Linnette Attai is the founder of PlayWell, LLC, a compliance consultancy specializing in media and marketing intended for young consumers, and focused on issues of digital and mobile privacy and safety. Previously, Attai served as Vice President, Standards & Practices for Nickelodeon and as a compliance executive with CBS. She is also a Compliance Advisor for iKeepSafe, a non-profit committed to keeping kids safe in the digital space. Here, she shares her expert advice on how talk to young teens about social media.

Reality Check

In this age of connected technology, youth are leading the charge. In fact, 81% of teens are using social networking websites, with Facebook alone boasting a teen user base of almost 10 million.

Kids are making friends online, sharing information about themselves, and trying to navigate their social lives.

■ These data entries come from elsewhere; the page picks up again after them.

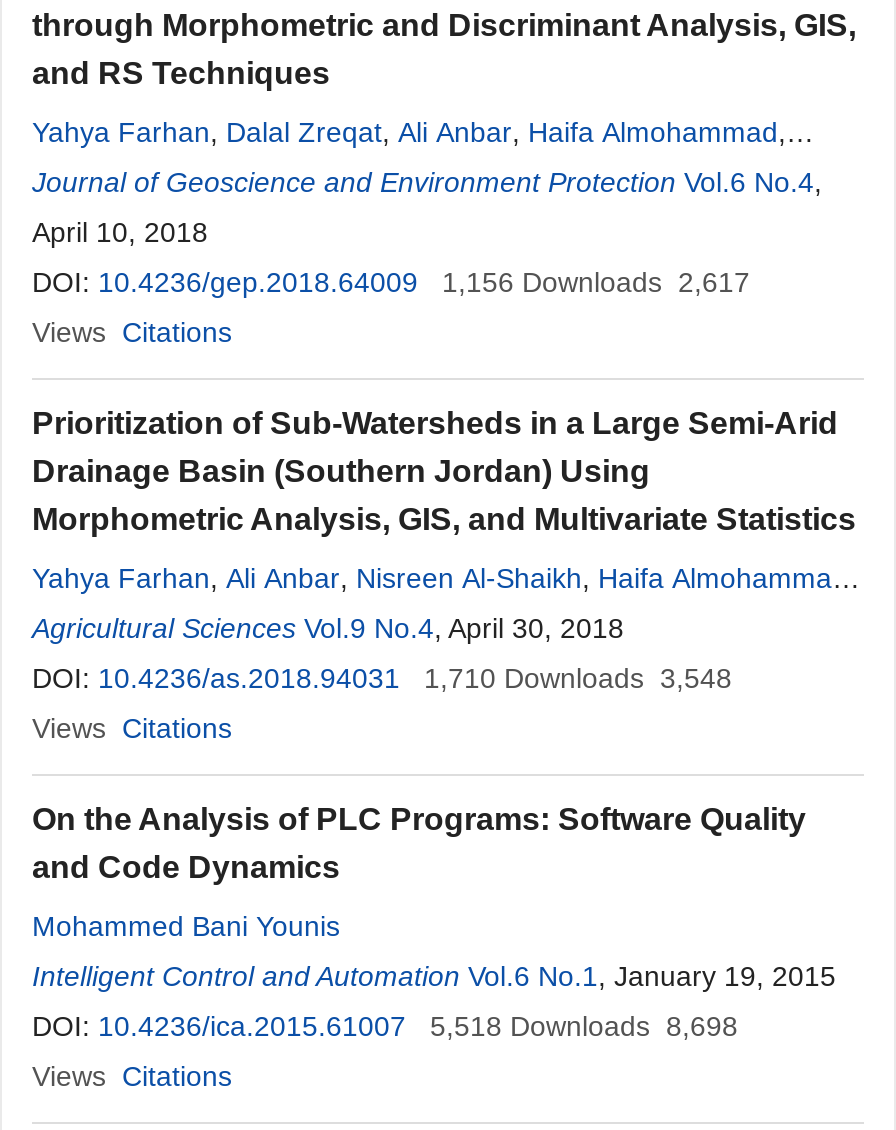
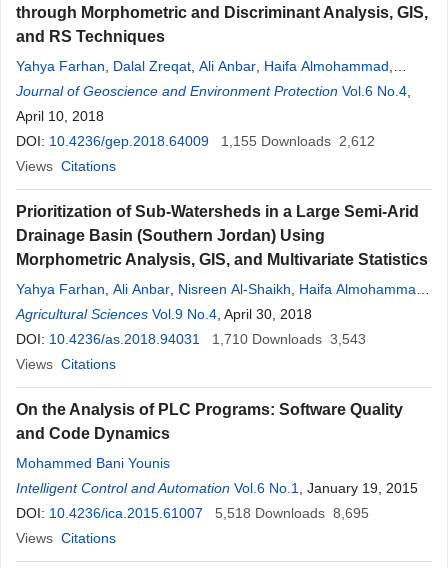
- DOI: 10.4236/gep.2018.64009 1,156 Downloads 2,617
+ DOI: 10.4236/gep.2018.64009 1,155 Downloads 2,612

- DOI: 10.4236/as.2018.94031 1,710 Downloads 3,548
+ DOI: 10.4236/as.2018.94031 1,710 Downloads 3,543

- DOI: 10.4236/ica.2015.61007 5,518 Downloads 8,698
+ DOI: 10.4236/ica.2015.61007 5,518 Downloads 8,695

All of this can be worrisome for parents struggling to find the balance between embracing the good that technology has to offer with real concerns about potential dangers.

Teens often look to peers and parents for advice on how to navigate the digital world, so be prepared with some of the basics:

Age Matters

You must be at least 13 years-old to join Facebook and most other social networking sites. Yet 7.5 million pre-teens are on Facebook, many with their parents’ permission. Think of the age limit as a “Keep out of reach of children” warning label. Allowing your child to lie about their age to access a website can open them up to safety risks. Remain firm and don’t enable it.

Learn About Privacy

Sit down with your teen and explore their favorite sites together. Learn about the privacy options each site offers and discuss what settings seem most appropriate. Let them teach you what they know, and talk with them about what you may not be comfortable with them sharing online and why.

Talk About Friends

The typical teen on Facebook has 300 friends. Does your child have 300 friends in the real world? Sometimes teens seek out a high number of friends as a measure of popularity and self-worth, and connecting with strangers can pose a safety risk. Help them deepen friendships with people they already know in the real world and remain strong enough to not get swept up in the numbers game.

Behave

Cyberbullying is a very real and complicated issue. Remind your teen that words can hurt, whether delivered face-to-face or online. Encourage your child to tell you, a teacher, coach or other trusted adult if they see others behaving badly online. The site should be told as well, so be sure you and your teen know how to report a concern on each site they frequent.

Reputation

What seemed like a fun party photo can give the wrong impression to a college admissions officer, athletic scout or future boss. Anything that ends up online can be shared and made public. Sometimes just knowing that a favorite teacher or coach may see it will be enough to get your teen to think twice before they post.

Finally, talking to your children about online privacy and safety is best when it’s an ongoing dialogue.

Each time you talk to your kids about safety - whether you’re asking them who they’re spending time with, what time they’ll be home or what’s happening with their friends -- include the time they’re spending in the digital world in that conversation.

Remember, the more you know, the more your teen will rely on you for advice, and the better you can work together to create a safe and comfortable online experience for them.